This is precisely why data quality can't be a final checkbox you tick off at the end of a project. It has to be a continuous, living part of your data governance strategy. When a researcher queries a validated OMOP dataset, they have confidence that their findings are grounded in a faithful representation of the patient journey, which is what makes their work solid, reproducible, and reliable.

Automating Quality Checks with the DQD

Let's be realistic: no one can manually check millions or billions of records for subtle mistakes. It's simply not possible. That’s why the OHDSI community created a brilliant solution: the Data Quality Dashboard (DQD). The DQD is an open-source R package that automates this entire process, running thousands of pre-written data quality checks against your OMOP database.

Think of it as the "trust but verify" engine for your data. It systematically sweeps through every table and column, making sure everything conforms to the OMOP CDM standards and flagging anything that looks suspicious.

The checks performed by the DQD generally fall into three buckets:

  • Conformance: Does your database schema actually match the official OMOP CDM specification? Are columns using the right data types?
  • Completeness: Are critical fields unexpectedly empty? For instance, every single row in the DRUG_EXPOSURE table absolutely must have a person_id.
  • Plausibility: Does the data actually make sense? This is where the DQD really proves its worth, catching the kind of clinical and chronological absurdities that would otherwise slip right through.

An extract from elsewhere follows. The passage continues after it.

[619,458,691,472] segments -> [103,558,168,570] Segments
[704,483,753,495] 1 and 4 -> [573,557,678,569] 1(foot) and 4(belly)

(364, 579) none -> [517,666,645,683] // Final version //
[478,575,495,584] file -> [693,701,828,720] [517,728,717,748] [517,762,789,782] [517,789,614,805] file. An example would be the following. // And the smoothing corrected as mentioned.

A core tenet in the OMOP world is that validation isn't a one-and-done task. It's a routine you should run every single time your data is refreshed or your ETL logic changes. This is how you maintain data integrity over the long haul.

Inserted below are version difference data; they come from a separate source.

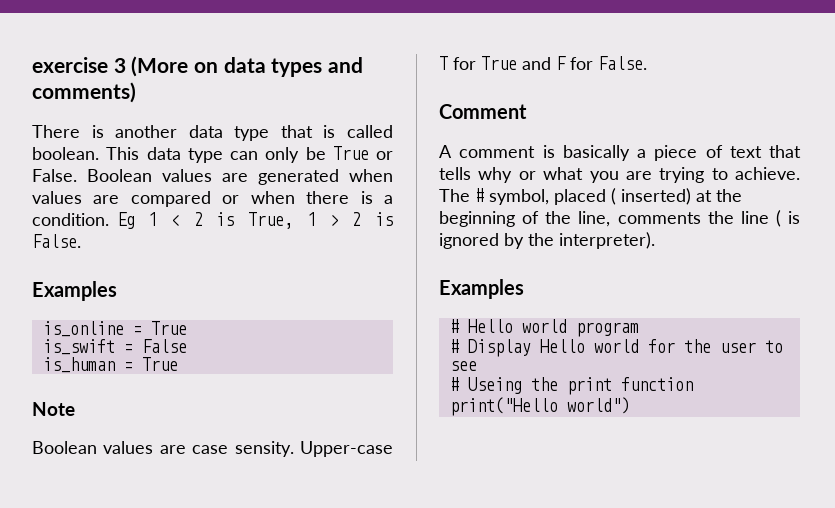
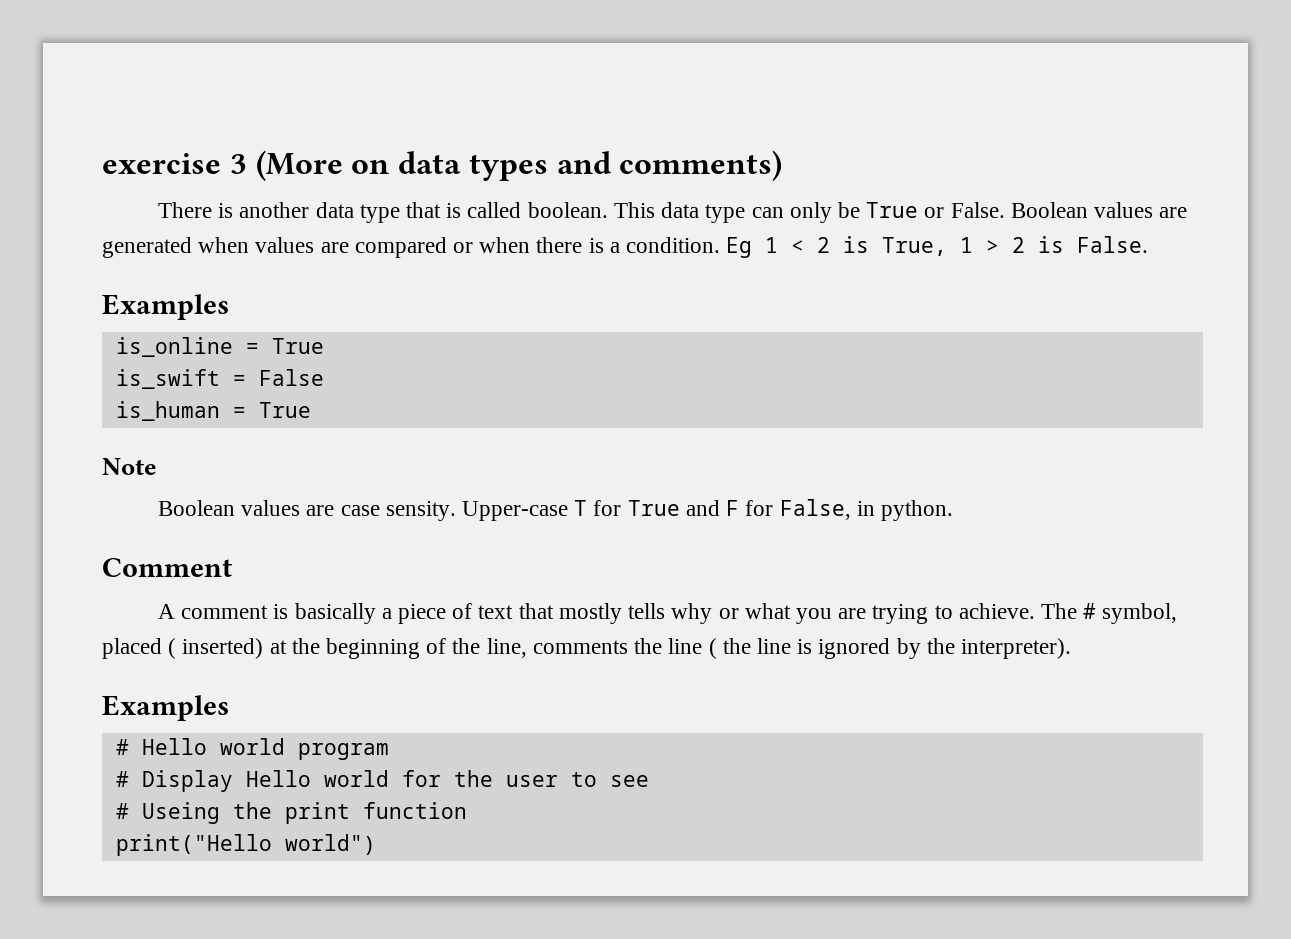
[598,56,647,70] False. -> [779,499,953,521] False, in python.
(801, 151) none -> [558,603,622,624] mostly
(781, 218) none -> [722,638,791,654] the line

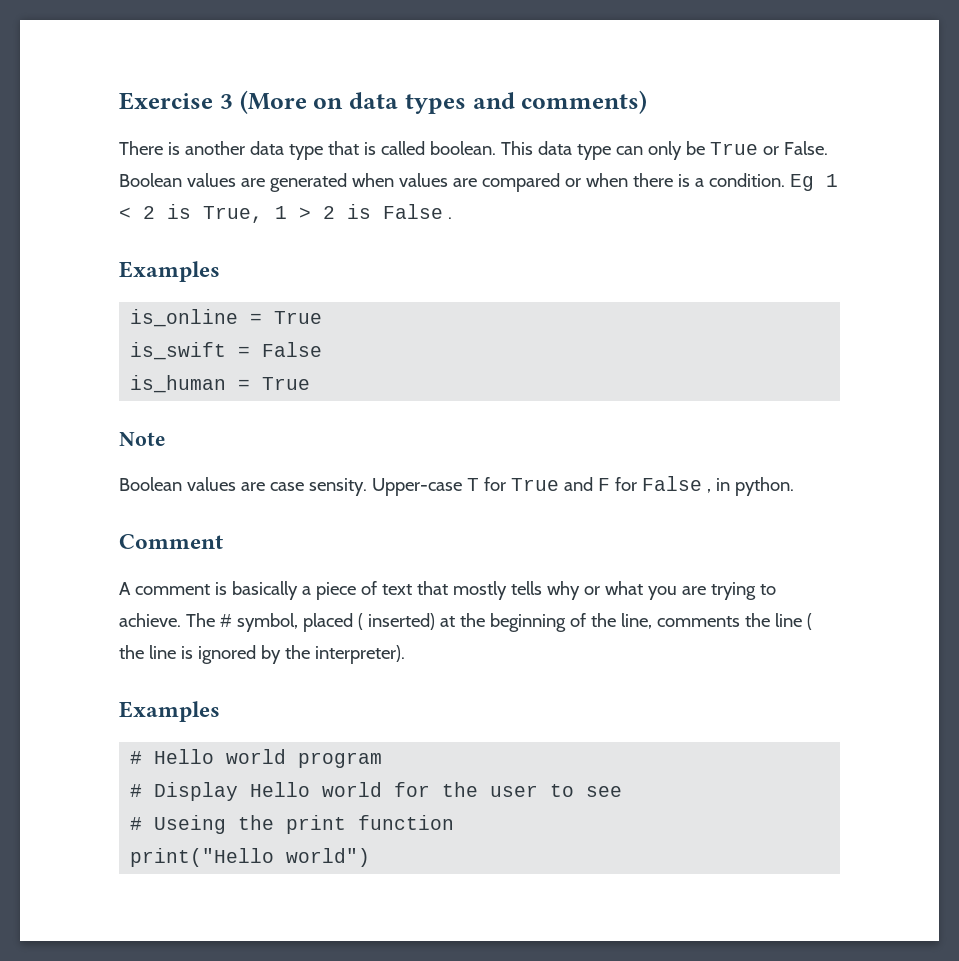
[102,153,221,174] exercise -> [119,92,213,110] Exercise
[1077,236,1149,253] False. -> [383,204,452,219] False .
[779,499,851,520] False, -> [641,476,711,493] False ,

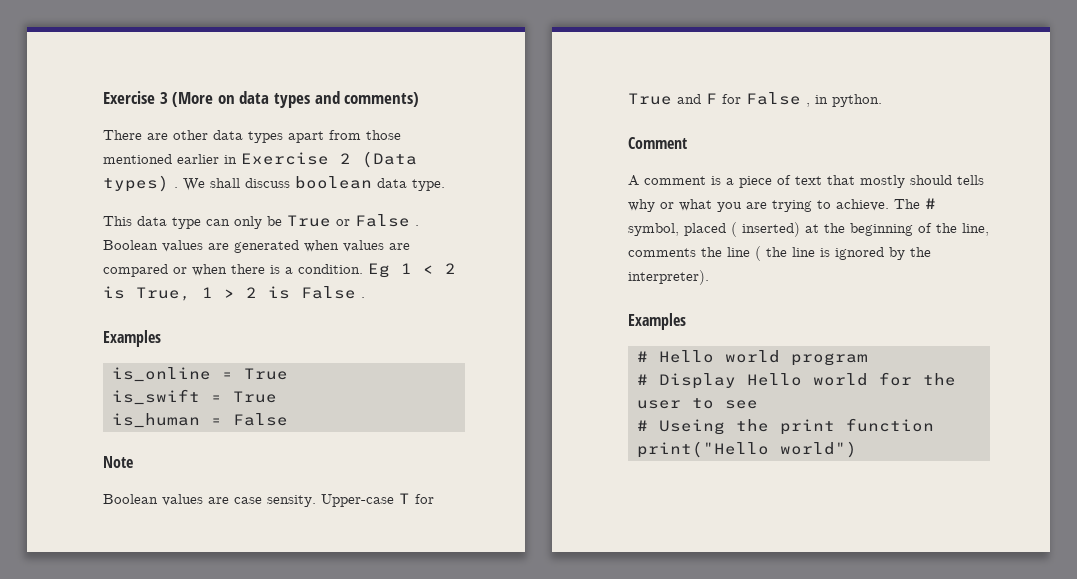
[167,141,496,160] is another data type that is called boolean. -> [147,130,401,143] [103,151,417,168] [103,175,445,192] are other data types apart from those mentioned earlier in Exercise 2 (Data types) . We shall discuss boolean data type. //
[783,141,828,155] False. -> [355,214,419,227] False .
[262,342,323,357] False -> [233,391,277,403] True
[262,377,311,390] True -> [233,413,288,426] False
[231,581,298,600] basically -> (721, 180) none
(507, 590) none -> [910,175,952,185] should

Understanding Plausibility Checks

Plausibility checks are where the magic happens. They’re designed to catch data entry typos or ETL bugs that create patient records that are just plain illogical. They enforce the kind of common-sense rules that must hold true in the real world.

A classic example is checking that a person's birth date comes before any of their clinical visits or procedures. It sounds obvious, but you'd be surprised what you find. No one sees a doctor before they're born.

Here are a few other examples of what these checks look for:

  • Making sure a hospital visit's end_date doesn't come before its start_date.
  • Confirming that a person's death date, if it exists, is the very last event in their record.
  • Flagging biologically impossible values, like a negative height or a body temperature of 200°C.

These checks are absolutely essential for creating a high-fidelity dataset that truly mirrors clinical reality. To give you a feel for how this works, here's a conceptual SQL query that looks for a basic chronological error.

-- Conceptual check for visits occurring before a person's birth year
SELECT
  v.visit_occurrence_id,
  v.person_id,
  p.year_of_birth,
  EXTRACT(YEAR FROM v.visit_start_date) AS visit_year
FROM
  visit_occurrence v
JOIN
  person p ON v.person_id = p.person_id
WHERE
  EXTRACT(YEAR FROM v.visit_start_date) < p.year_of_birth;

This simple query would immediately surface any visits recorded in a year before the patient was even born—a clear data quality red flag. The DQD automates thousands of checks just like this, producing a comprehensive report that helps data teams hunt down and fix problems, whether they stem from the source data or from a bug in the ETL code. For a deeper dive, you can find a wealth of resources on the official OHDSI Data Quality Dashboard page.

Advanced Applications and Enterprise Governance

Once your data is cleaned up and sitting nicely in the OMOP CDM, you can start asking much bigger questions. The real power of OMOP isn't just in organizing data—it's about creating a launchpad for sophisticated predictive models and joining the global research community. But as you scale up from a single study to an enterprise-wide asset, you have to get serious about performance and governance.

When you're dealing with datasets that have millions or even billions of rows, database performance can grind everything to a halt. A standard relational database, even a good one, will start to buckle under the strain of complex queries. This is where smart performance tuning becomes absolutely essential.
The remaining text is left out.